Она поняла, что теперь супруг пишет письма через грязное; так оно и было. Через месяц она нашла в грязи мобильный телефон – прислал телефон. Отмыла, включила, позвонила последнему набранному контакту, но трубку сняла женщина и сказала, что сейчас еще пока никого нет, пусть позвонит через неделю. Через неделю около дома остановился большой черный автомобиль, блестящий и красивый, как вечерняя ноябрьская лужа, подернутая синевой и хрупкостью инея, – Жанна выглянула в окно и сразу все поняла: заработал на машину. Бежала по ступенькам, почти не дыша, подошла к машине, легла на нее – чистая, теплая, как заокеанский закат. Из машины вышли люди в одинаковых костюмах и протянули Жанне ровную, как капля, металлическую капсулу, похожую на изящный термос.
– Распишитесь вот тут, – показал ей один из этих людей (кажется, их было четверо) единственную пустую строчку в заполненной непонятной вязью бумажной книжице. Жанна расписалась, люди сели в машину и уехали, осталась только Жанна и капсула.

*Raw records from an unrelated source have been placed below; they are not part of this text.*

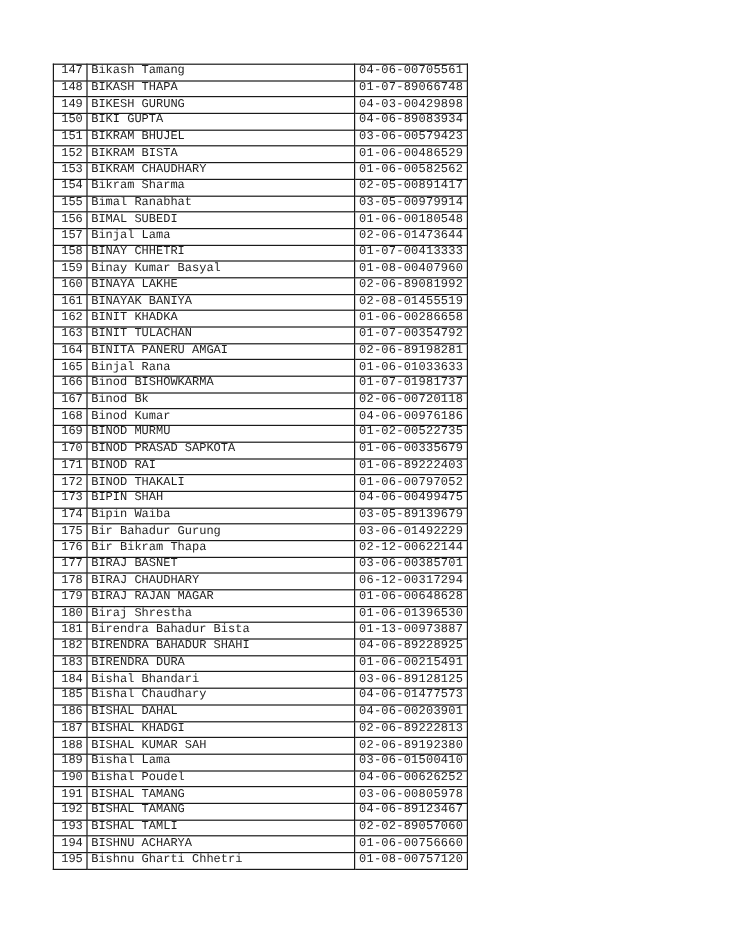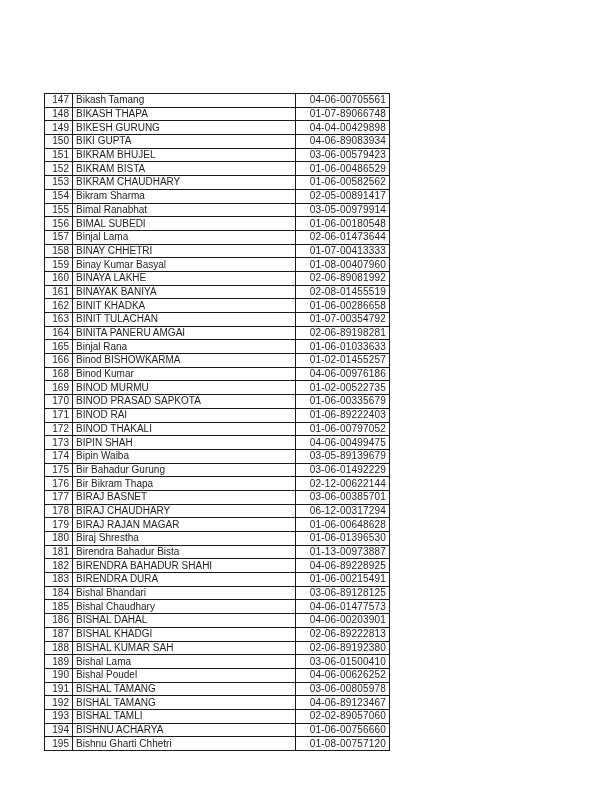"147" table.roster { font-family: Liberation Sans, sans-serif -> Liberation Mono, monospace; margin-top: 40px -> none }
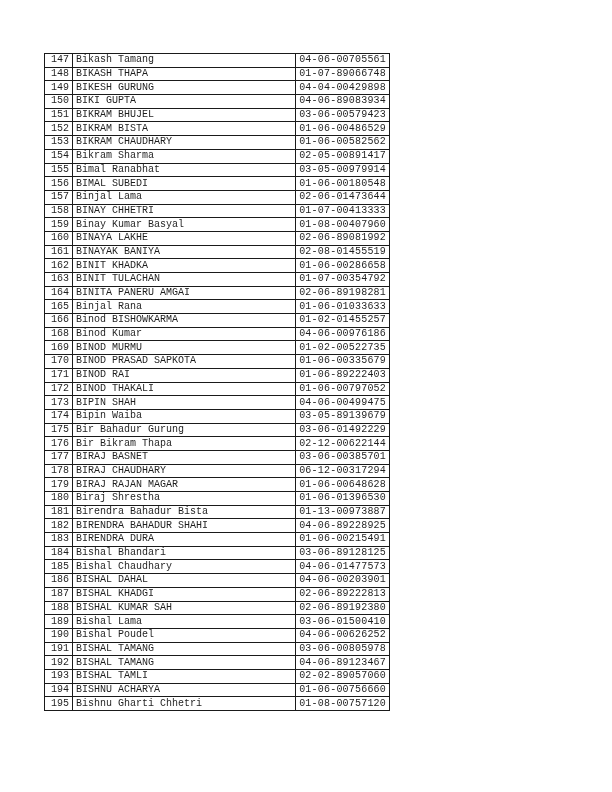"04-04-00429898" td.col-id { text: 04-04-00429898 -> 04-03-00429898 }
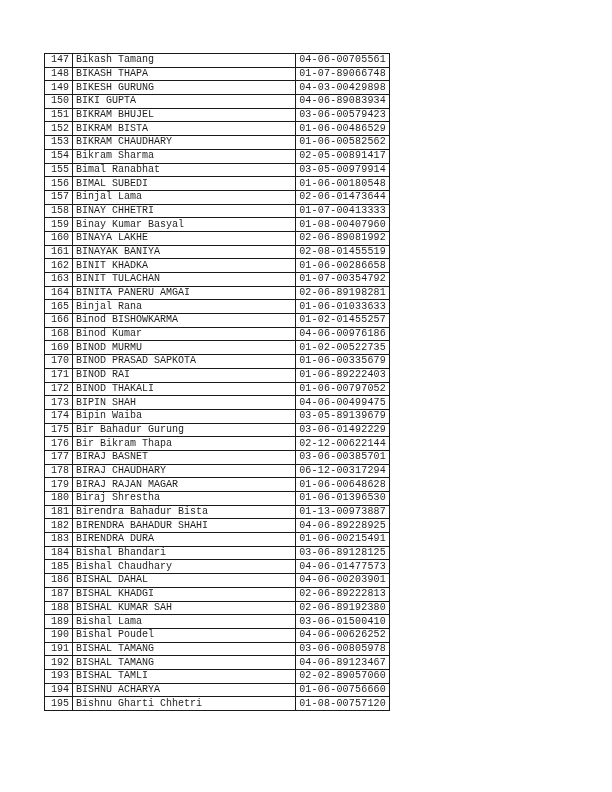"01-02-01455257" td.col-id { text: 01-02-01455257 -> 01-07-01981737 }
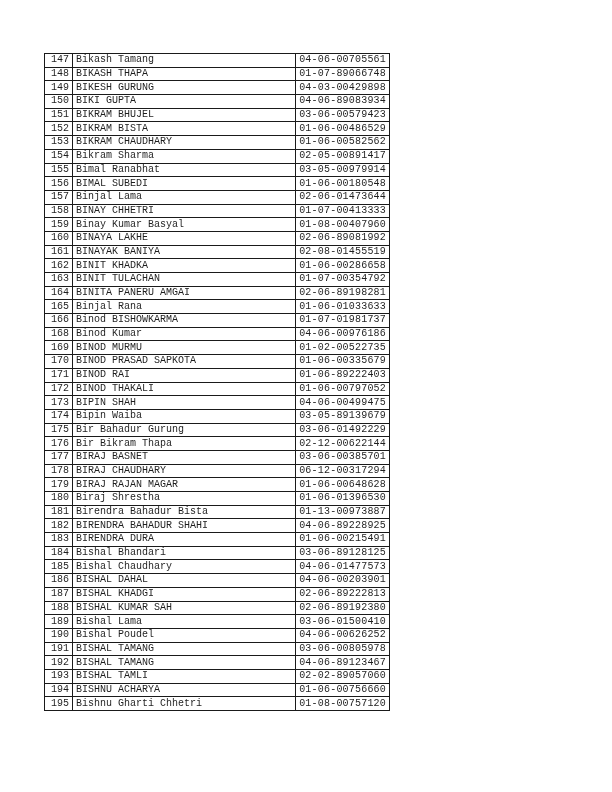"167" tr { html: none -> <tr> <td>167</td> <td>Binod Bk</td> <td>02-06-00720118</td> </tr> }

Она принесла капсулу домой, но не могла толком понять, как ей распорядиться: то ли это ключ от заработанной машины (но что нужно сделать, чтобы машина снова приехала? И что делать с четырьмя людьми, которые, судя по всему, прилагаются к машине? Это были те самые, одетые?), то ли это тоже письмо, но о чем? Жанна потрясла капсулу, поставила ее на стол, как будто это ваза. Взяла телефон, отмытый от грязи неделю назад, позвонила по нему и снова спросила, тут ли Игорь. Какая-то веселая взмыленная женщина ответила: тут, тут, Игорь тут, сейчас я его позову, потом долго-долго слышались просто шумы, как будто работает телевизор или где-то вдали гремит вечеринка, и к телефону подошел какой-то Игорь и начал кричать: что, что? Я не слышу, что? Когда вернусь? Скоро вернусь уже, не переживай. Да просто на работе задержался, да! Я же говорил, я же предупреждал, что тут что-то вроде корпоратива, клиенты из Воронежа приедут, ну! Скоро приду, не переживай, чего ты. Ну какая капсула, что ты несешь? Оставь на столе, не прикасайся, ничего не трогай, я приду и все сам посмотрю, что там за капсула. Ничего не трогай, я скоро буду, я уже практически есть, только ни к чему не прикасайся.